* G7 intervenes on yen, oil up on U.N. Libya vote
* China raises banks' required reserves again
* Shanghai Futures Exchange to launch lead futures March 24
* Coming up: U.S. ECRI Weekly index; 1430 GMT
(Updates prices after China move)
By Marie-Louise Gumuchian
LONDON, March 18 (Reuters) - Copper fell on Friday as Middle East tensions weighed but a G7 joint intervention to calm market nerves over the Japanese earthquake disaster helped boost risk appetite.
Three-month copper on the London Metal Exchange extended losses after China's central bank said it would raise lenders' required reserves again. The metal used in power and construction traded at $9,468 a tonne by 1049 GMT from Thursday's close of $9,565. Other base metals rose.
"There is a rebound in risk appetite but it's being limited by what is going on in the Middle East," Danske Bank analyst Christin Tuxen said.
"Overall we are seeing a rebound in risk appetite and in demand for commodities ... The idea that a weaker yen would be able to improve Japanese companies' competitiveness is spurring market optimism that the Japanese industry will be coming back on track sooner ... This is quite positive for base metals."
The Group of Seven agreed on joint intervention to curb the soaring yen and calm markets jittery over Japan's nuclear power plant crisis. Japan is still racing to keep the overheating fuel rods at a quake-damaged nuclear power plant under control and avert a nuclear catastrophe.
Base metals have largely outperformed the commodities complex and equities in the week following the Japan earthquake and tsunami, as Japan's reconstruction effort is expected to boost metals demand in the medium- to long-term.

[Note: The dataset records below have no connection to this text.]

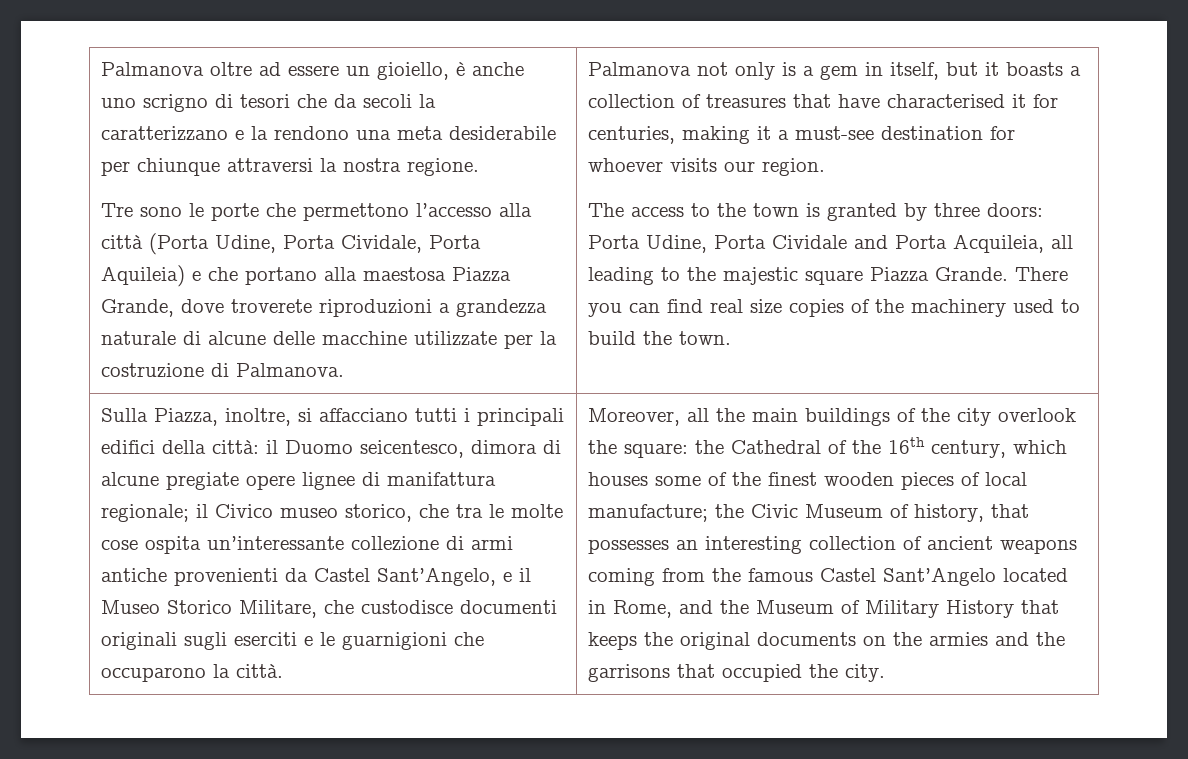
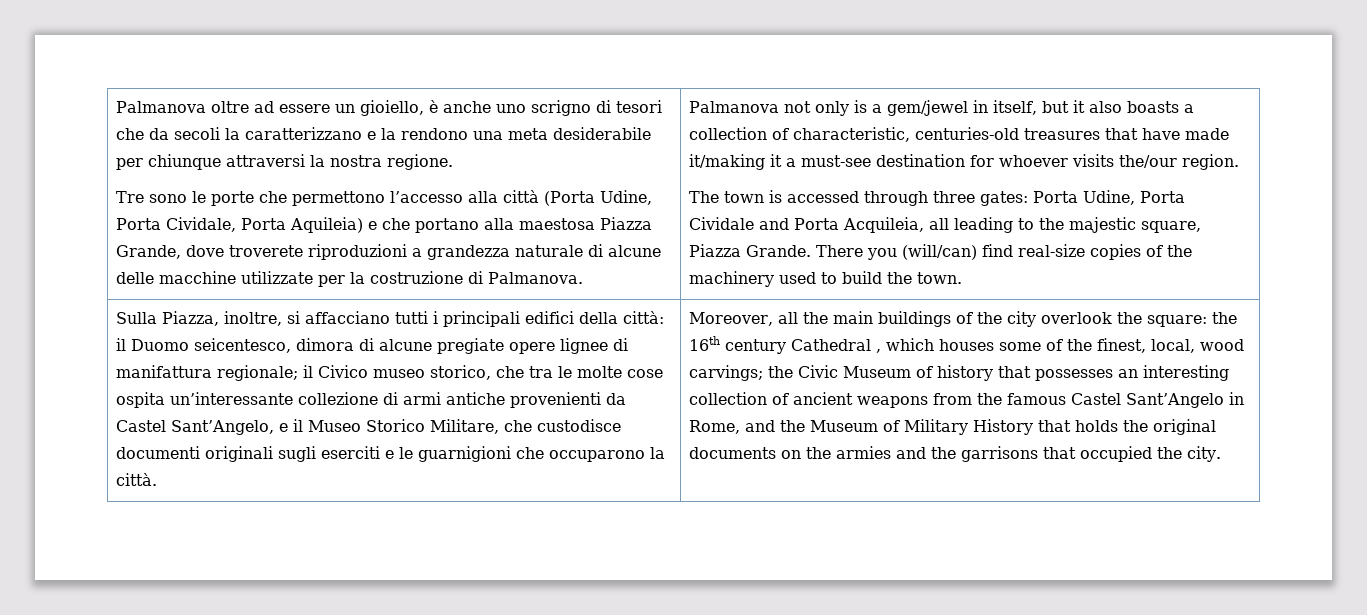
- Palmanova not only is a gem in itself, but it boasts a collection of treasures that have characterised it for centuries, making it a must-see destination for whoever visits our region.
+ Palmanova not only is a gem/jewel in itself, but it also boasts a collection of characteristic, centuries-old treasures that have made it/making it a must-see destination for whoever visits the/our region.
- The access to the town is granted by three doors: Porta Udine, Porta Cividale and Porta Acquileia, all leading to the majestic square Piazza Grande.
+ The town is accessed through three gates: Porta Udine, Porta Cividale and Porta Acquileia, all leading to the majestic square, Piazza Grande.
- There you can find real size copies of the machinery used to build the town.
+ There you (will/can) find real-size copies of the machinery used to build the town.
- Moreover, all the main buildings of the city overlook the square: the Cathedral of the 16th century, which houses some of the finest wooden pieces of local manufacture; the Civic Museum of history, that possesses an interesting collection of ancient weapons coming from the famous Castel Sant’Angelo located in Rome, and the Museum of Military History that keeps the original documents on the armies and the garrisons that occupied the city.
+ Moreover, all the main buildings of the city overlook the square: the 16th century Cathedral , which houses some of the finest, local, wood carvings; the Civic Museum of history that possesses an interesting collection of ancient weapons from the famous Castel Sant’Angelo in Rome, and the Museum of Military History that holds the original documents on the armies and the garrisons that occupied the city.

Top copper consumer China's central bank said it would raise lenders' required reserves by 50 basis points, the third time this year and the sixth since November.
"China is taking some moderate measures to cool down the economy. This may have a negative impact in the near-term but we don't think it will derail China's growth in terms of base metals," Credit Suisse analyst Stefan Graber said. "China's metals demand will continue to grow robustly this year."
Investors are also watching the escalating tensions in the Middle East and North Africa. The United Nations authorised military attacks on Muammar Gaddafi's forces, but his forces closed in on the Libyan rebels and he vowed to storm their stronghold with "no mercy, no pity."
"The Middle East tensions are very much looming in the background," Tuxen said.
COPPER STOCKS RISE AGAIN
In Asia, traders cited renewed Chinese buying. Investors have lamented a dearth of buying by China, as the world's top copper consumer has dashed market hopes by not returning to the market as expected after its New Year holiday in February.
Stocks of copper in LME warehouses last rose 850 tonnes to 429,650 tonnes, data showed. Aluminium traded at $2,535 from $2,523 a tonne. LME stocks of the metal used in transport and packaging last fell 6,575 tonnes to 4,612,825 tonnes, but a record-high 4,640,750 tonnes hit in January 2010 remains within reach.
Lead traded at $2,683 from $2,651 a tonne.
Shanghai Futures Exchange said it had received regulatory approval to officially start trading lead futures from March 24, bringing a new hedging instrument for smelters to manage price risks.
Tin traded at $29,574 from $29,375 a tonne while zinc was at $2,340 from $2,333 a tonne.
Nickel traded at $26,150 from $25,925 a tonne.
Somali pirates hijacked a nickel cargo ship owned by shipping firm PT Samudera Indonesia, a director of the firm said on Friday.